It’s more a hostel scene as this college, set somewhere in the Delhi-NCR region, has no classes, no professors and no rules. As for studies and exams, they’re by-the-way mentions in a five-part season devoted to relationships. Simplistic equations that go up and down.
The good: The usual focus on campus politics is mercifully absent and so is the barrage of verbal abuses that normally pass off as cool. There are no mental or psychological deviations either, no angst against parents.
Writer-director Ashutosh Pankaj’s focus stays on last season’s seven students.

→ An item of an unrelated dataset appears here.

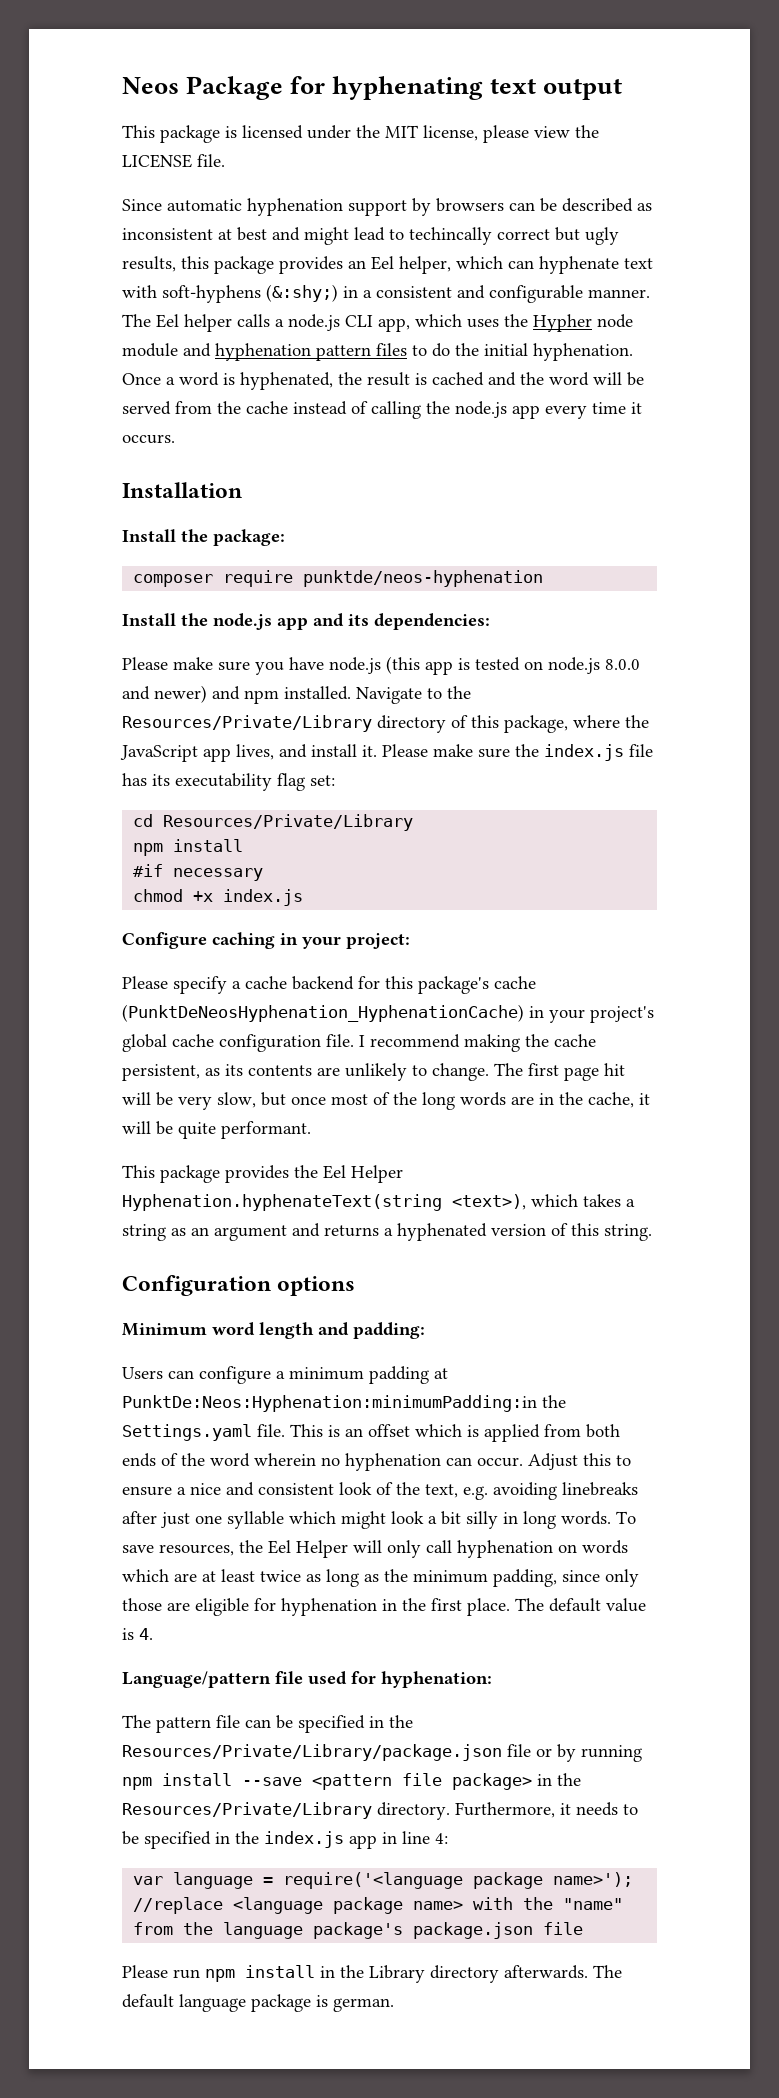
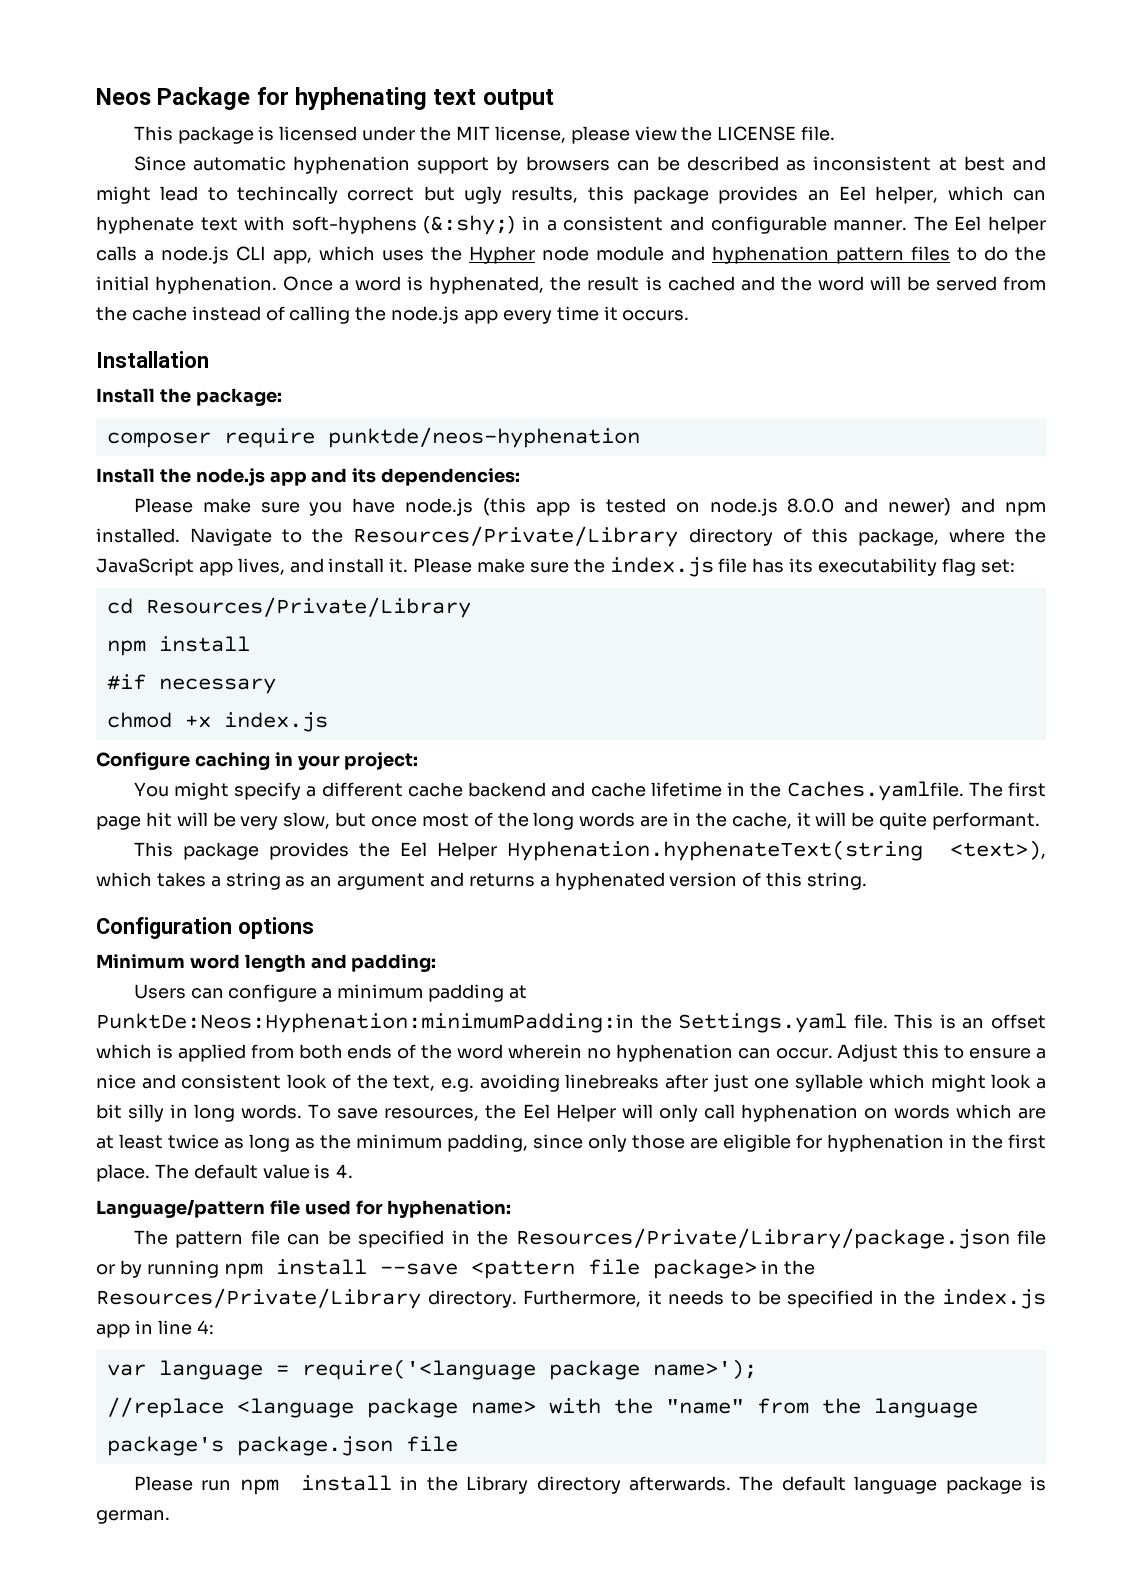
[122,976,168,989] Please -> [133,782,229,800] You might
(241, 985) none -> [321,782,403,797] different
[358,976,536,994] [122,1004,654,1023] [122,1034,596,1052] [122,1063,489,1081] for this package's cache (PunktDeNeosHyphenation_HyphenationCache) in your project's global cache configuration file. I recommend making the cache persistent, as its contents are unlikely to change. -> [551,781,964,801] and cache lifetime in the Caches.yamlfile.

Bagga (Gagan Arora, a tad too old to be playing a student) who has his heart tattooed on his arms and Naira (Apoorva Arora) who has breezed back into college like she never left it, overcome long-distance distress only to have to grapple with coming-of-age doubts that wrack every final year student. He’s still the Dilli ka ladka who needs to sort out ‘vulnerable’ from ‘vulgar’.
Dhatrpriya alias DP (Nupur Nagpal) is still ditzy and Karan (Keshav Sadhna) and she are still a couple despite emotions and bonds going on a rollercoaster ride.
Raavie (Jahnvi Rawat) and Harry (Eklavey Kashyap), still strumming their guitars, take turns at figuring out firebrand Dipika (Shreya Mehta). Dipika continues to snort around the campus though it’s increasingly apparent that the fire outside hides a warm core.
Partners stifling each other until they learn to stop being control freaks and the big question mark of job or business or further studies, looms large before them.
The Big Seven end up being one big group, pausing and unpausing their bonds, throwing Senior vs Junior lines and missing Trippy (Manjot Singh), the 8th who’s wistfully mentioned.
Spread over five quick episodes, all the relationships are neatly tied up and everybody turns up in the finale for a feel-good happy ending.
It does feel good especially because there is light humour and, except for a gaali or two, the obscenity is restricted to frequent ‘hagna’ (crap) in their conversations while Karan gets a badge that says, ‘Khada ho gaya’ only to end with an innocuous ‘apne pair pe’ (standing on my own feet).
But there’s also a pointless feeling at the end of it. Did we just see something that’s sweet but is empty calories? There’s no standout performance either.
It’s a watch that’s strictly for the young who identify with and give time to watching campus life relationships.